Jana’s story is the clearest example of this I have ever witnessed up close.
On May 23rd, 1990, Jana was paralyzed from the chest down in a car accident in rural Kansas. She was 15. She spent weeks at Craig Hospital in Colorado crying herself to sleep every night. By any measure, that is one of the hardest things a person can go through.
And yet.
The woman Jana became — the Elite Multi-Medalist, the World Champion at 50, the Hall of Famer, the coach and speaker and creator who has reached people in 134 countries, the woman who built Living Lucky® out of four words written in a journal — that woman exists because of what happened on May 23rd, 1990. Not in spite of it. Because of it.
I am not saying the accident was a gift in any simple sense. I am saying that the life Jana has lived — the depth of it, the reach of it, the meaning of it — is inseparable from the hardest thing that ever happened to her.
That is what Radical Gratitude looks like when it has decades to breathe.
Now let me bring this closer to home. Because most of us are not processing a spinal cord injury. We’re processing a job we lost, or a relationship that ended, or a version of ourselves we had to let go of, or a dream that didn’t work out the way we planned. And we’re carrying those things with more weight than they deserve, because we’ve never stopped to ask what they gave us.
Here’s what I’ve found, after years of coaching and after living this philosophy myself: the things we most resist being grateful for are often the things that did the most important work on us. The failure that forced a better direction. The ending that made room for something new. The loss that revealed who actually showed up. The season of struggle that built the muscle you’re standing on right now.
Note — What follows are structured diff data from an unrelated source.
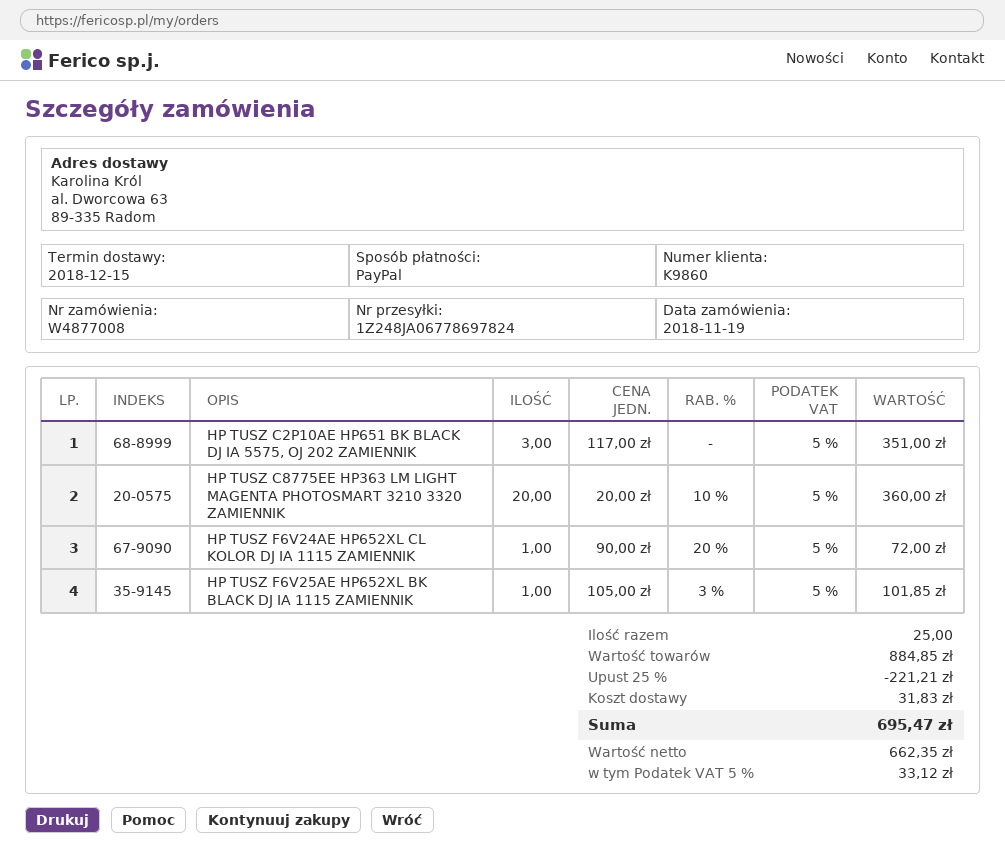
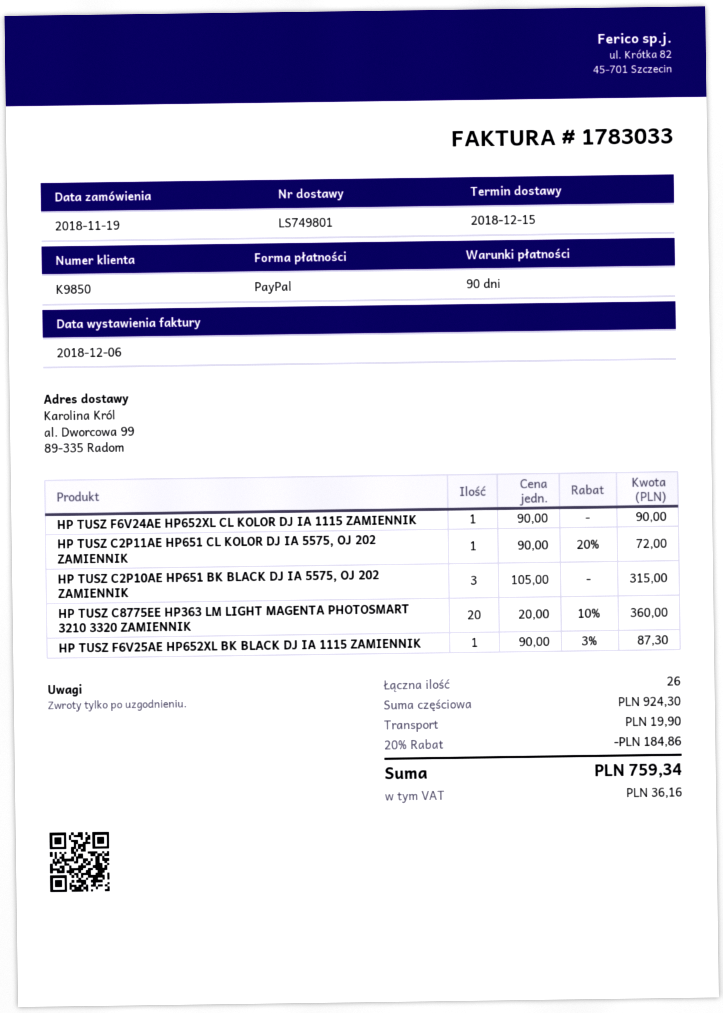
customer number: K9860 -> K9850
ship to: al. Dworcowa 63, 89-335 Radom -> al. Dworcowa 99, 89-335 Radom
HP TUSZ C2P10AE HP651 BK BLACK DJ IA 5575, OJ 202 ZAMIENNIK: 3 x 117.00 = 351.00 -> 3 x 105.00 = 315.00
HP TUSZ F6V24AE HP652XL CL KOLOR DJ IA 1115 ZAMIENNIK: 1 x 90.00 - 20% = 72.00 -> 1 x 90.00 = 90.00
HP TUSZ F6V25AE HP652XL BK BLACK DJ IA 1115 ZAMIENNIK: 1 x 105.00 - 3% = 101.85 -> 1 x 90.00 - 3% = 87.30
HP TUSZ C2P11AE HP651 CL KOLOR DJ IA 5575, OJ 202 ZAMIENNIK: none -> 1 x 90.00 - 20% = 72.00
total quantity: 25 -> 26
subtotal: 884.85 -> 924.30
discount: 25% = 221.21 -> 20% = 184.86
shipping: 31.83 -> 19.90
tax: 33.12 -> 36.16
total: 695.47 -> 759.34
None of that means the hard thing wasn’t hard. It means the hard thing wasn’t only hard.
This is where journaling becomes one of the most powerful tools you own. Because Radical Gratitude is not a feeling that just arrives. It is a practice. It is something you build through honest, deliberate reflection — the kind that only happens when you slow down enough to really look.
When you write the hard thing down and then sit with the question:
what did this give me that I couldn’t have gotten any other way?
You don’t have to find the answer immediately. You don’t have to feel grateful before you’re ready.
Radical Gratitude is not a performance. It’s a direction you point yourself in, again and again, until one day you look back and you can honestly say: I am who I am because of all of it. The good chapters and the hard ones. The wins and the losses. The seasons that felt like they were ending something and turned out to be building something.
The fourth question in our 4-Minute Formula is “How lucky am I?” And on the days when life is good and everything is flowing, that question is easy. But on the hard days — the days when the answer doesn’t come quickly, when you have to sit with it and look for it — that’s when it does its deepest work.
Because the habit of asking “How lucky am I?” even on the hard days is what trains your brain to find the thing that is still true even when everything feels heavy. The breath in your lungs. The person who checked in. The fact that you are still here, still asking, still growing. That is not small. That is everything.
Start where you are. Think of one hard thing you’ve been through — not the hardest thing, just one hard thing — and write it down. Then ask yourself honestly:
What did that season give me?
What did I learn?
What did I become?
Who showed up?
What became clear?
You might be surprised what your pen finds when you ask the right question.
The 4-Minute Formula Journal gives you a daily space to practice this — including the question that started it all. Available on Amazon and at livinglucky.com.
Why is it that even the hardest chapters of my life were quietly building the best version of me?
Write that down. By hand. Let your brain go looking. It will find more than you expect.
Start Living Lucky® — gratitude for the good stuff is a start. Gratitude for the hard stuff is where the real transformation lives.